Rogers’ empathic way of being does not neatly map onto the distinction psychologists make today between emotional and cognitive empathy. It does, however, share striking similarities with the concept of empathy promoted in some mindfulness traditions. Ajahn Sucitto, a Theravada Buddhist monk practicing in the Thai Forest tradition, explains how to cultivate empathy for oneself and others by opening to experiences while refraining from fixing, judging or attempting to change them: “In essence it’s just the ability to stand alongside one’s anxiety about what others think, one’s irritation or despond, and to feel with it, rather than get lost in it, shut it off or distract into something else.”[6]

Feeling one’s own experience without getting lost in it is akin to the “as if” condition of empathy described by Rogers.

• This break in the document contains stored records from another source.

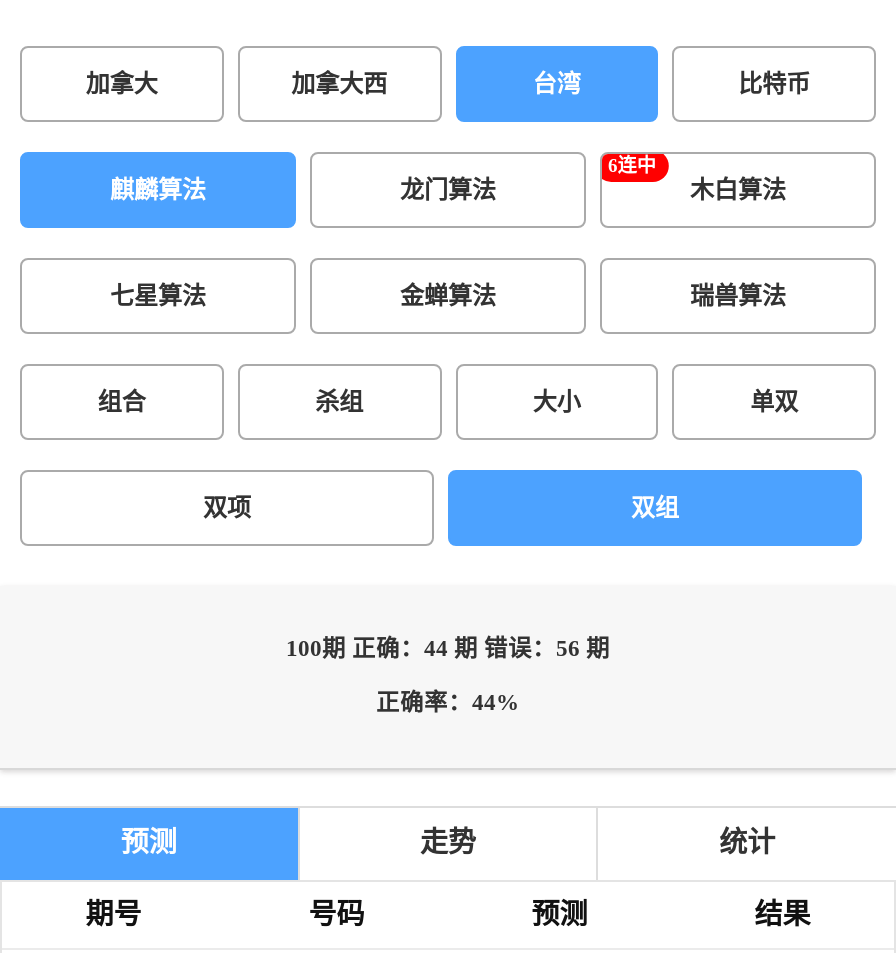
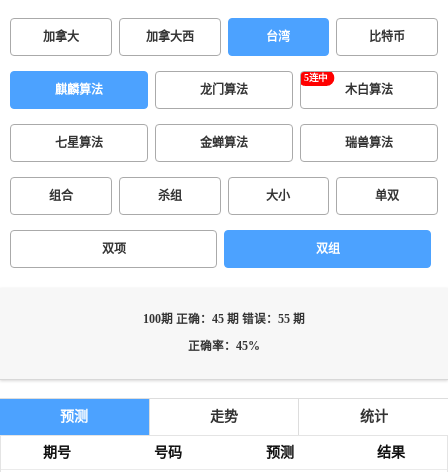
- 100期 正确：44 期 错误：56 期
+ 100期 正确：45 期 错误：55 期

- 正确率：44%
+ 正确率：45%
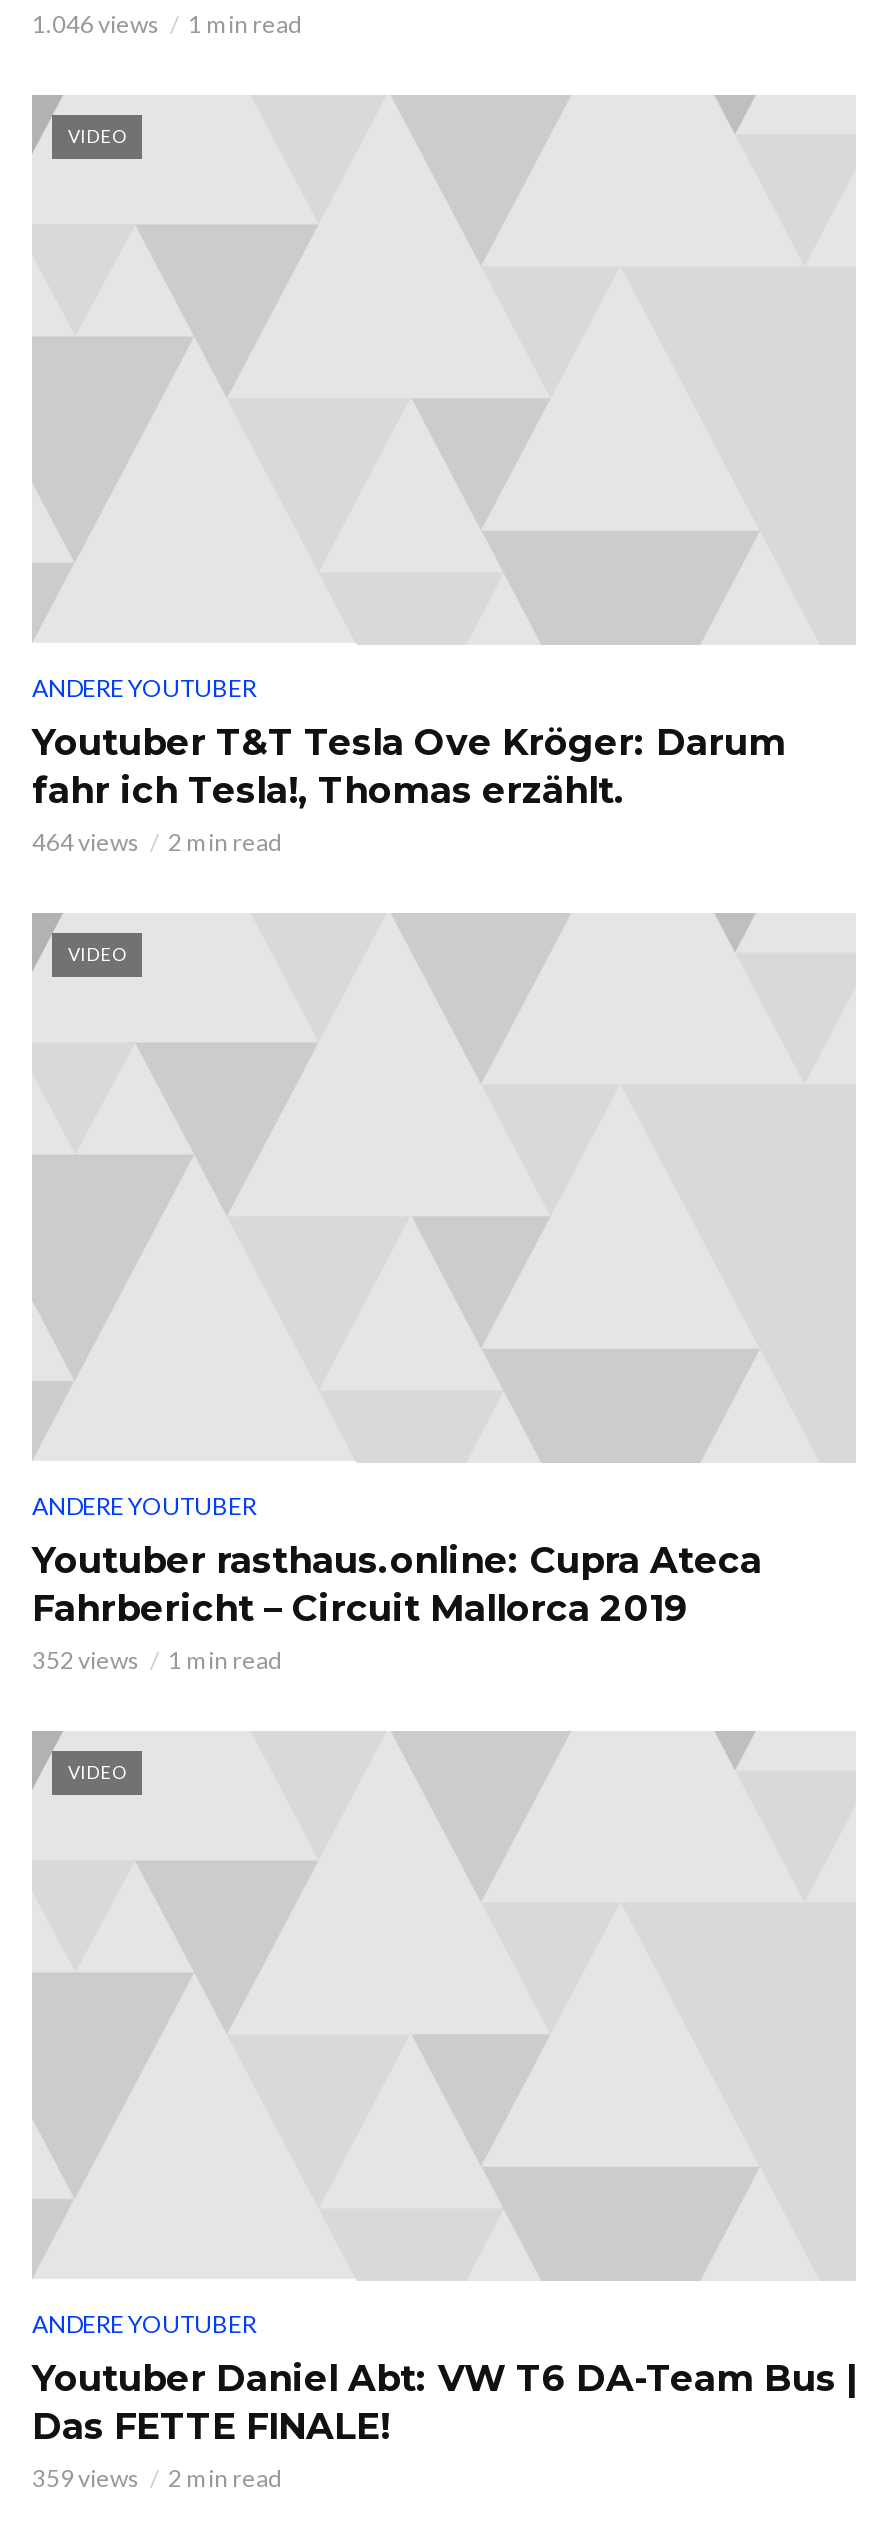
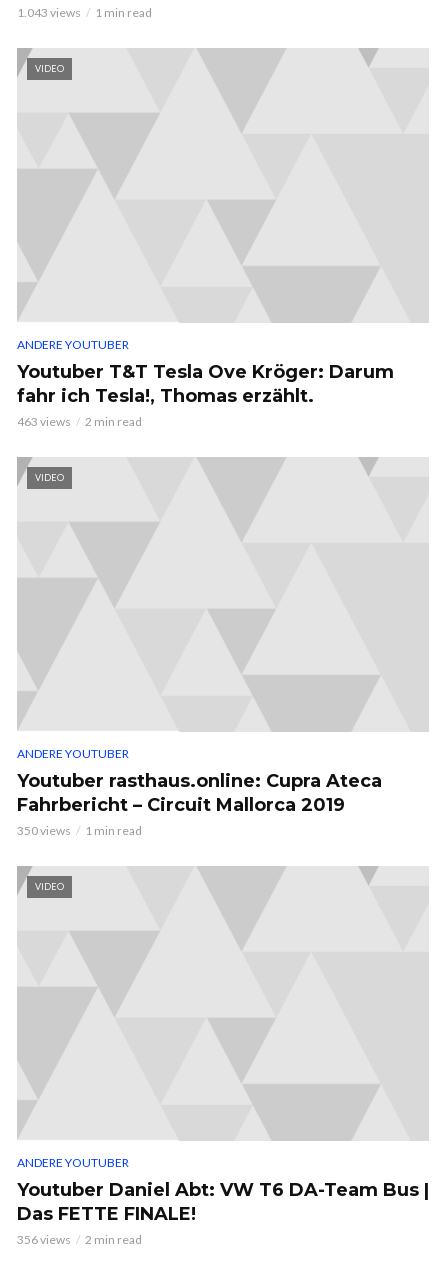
- 1.046 views 1 min read
+ 1.043 views 1 min read

- 464 views 2 min read
+ 463 views 2 min read

- 352 views 1 min read
+ 350 views 1 min read

- 359 views 2 min read
+ 356 views 2 min read
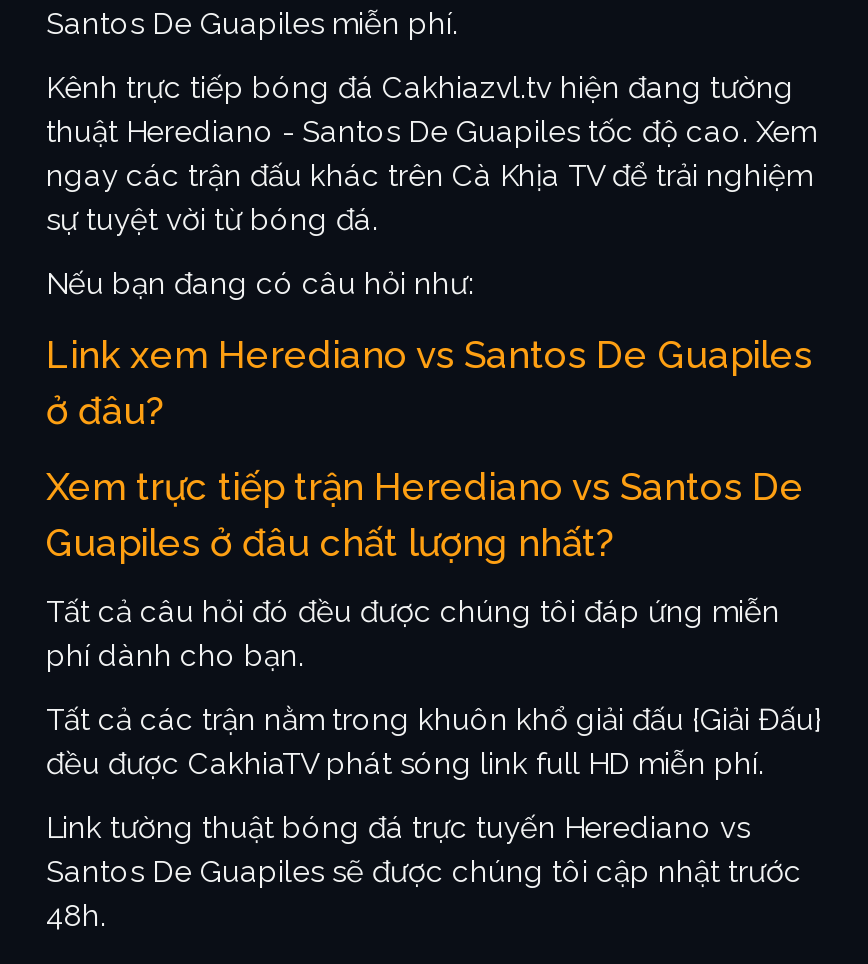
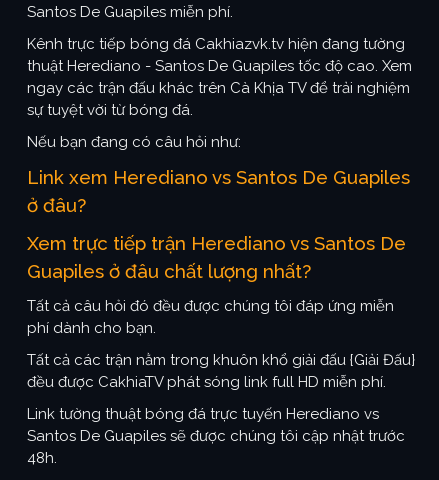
- Kênh trực tiếp bóng đá Cakhiazvl.tv hiện đang tường
+ Kênh trực tiếp bóng đá Cakhiazvk.tv hiện đang tường
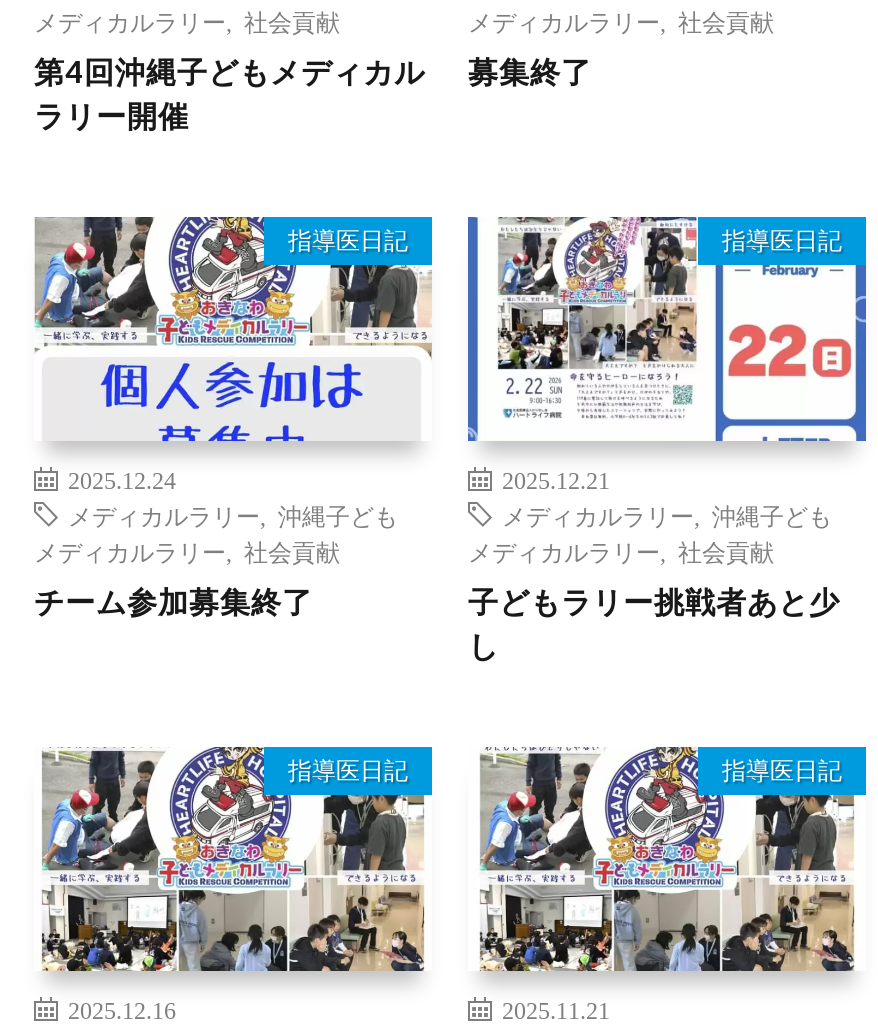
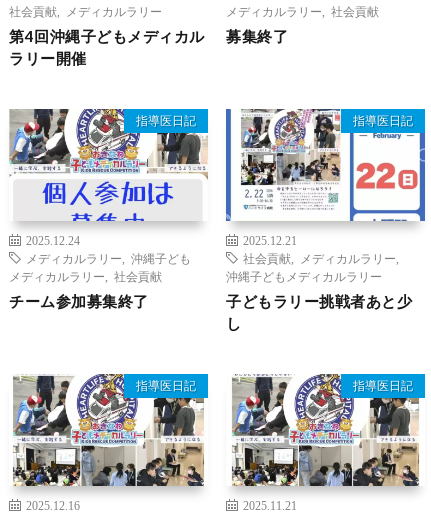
- メディカルラリー,社会貢献
+ 社会貢献,メディカルラリー

- メディカルラリー,沖縄子ども
+ 社会貢献,メディカルラリー,

- メディカルラリー,社会貢献
+ 沖縄子どもメディカルラリー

With empathy, one takes on another’s experience as if it were one’s own, but with the continual awareness that the experience is, in fact, someone else’s. Recognizing the difference between oneself and another is a key component of empathy as noted by the neuroscientist Jean Decety: “without self-awareness and emotional-regulation processing, there is no true empathy.”[7]

For Rogers, empathy was the engine of healing in psychotherapy. Accepting one’s own experience or another’s without trying to change it could produce a profound psychological shift. Herein lies empathy's paradox: to embrace an experience just as it is can powerfully transform that experience.

References

[1] Carl Rogers & Rosalind Dymond, eds. (1954). The case of Mrs. Oak: A research analysis. Psychotherapy and Personality Change. Chicago: University of Chicago Press, 326.

[2] Jessie Taft. (1933, 1962). The Dynamics of Therapy in a Controlled Relationship. NY: Dover, 120.

[3] Carl Rogers. (1959). A theory of therapy, personality, and interpersonal relationships as developed in the client-centered framework. Psychology: A Study of a Science, 3. NY: McGraw-Hill, 184-256, 210.

[4] C. Rogers. (1951). Client-Centered Therapy: Its Current Practice, Implications and Theory. Houghton Mifflin, x-xi

[5] C. Rogers. (1975). Empathic: An unappreciated way of being. The Counseling Psychologist, 5 (2), 2-10, 4.

[6] Ajahn Sucitto (n.d.). Cultivating Empathy. Retrieved from https://ajahnsucitto.org/articles/cultivating-empathy/

[7] Jean Decety & Philip L. Jackson. (2004). The functional architecture of human empathy. Behavioral and Cognitive Neuroscience Reviews, 3(2), 71-100, 93.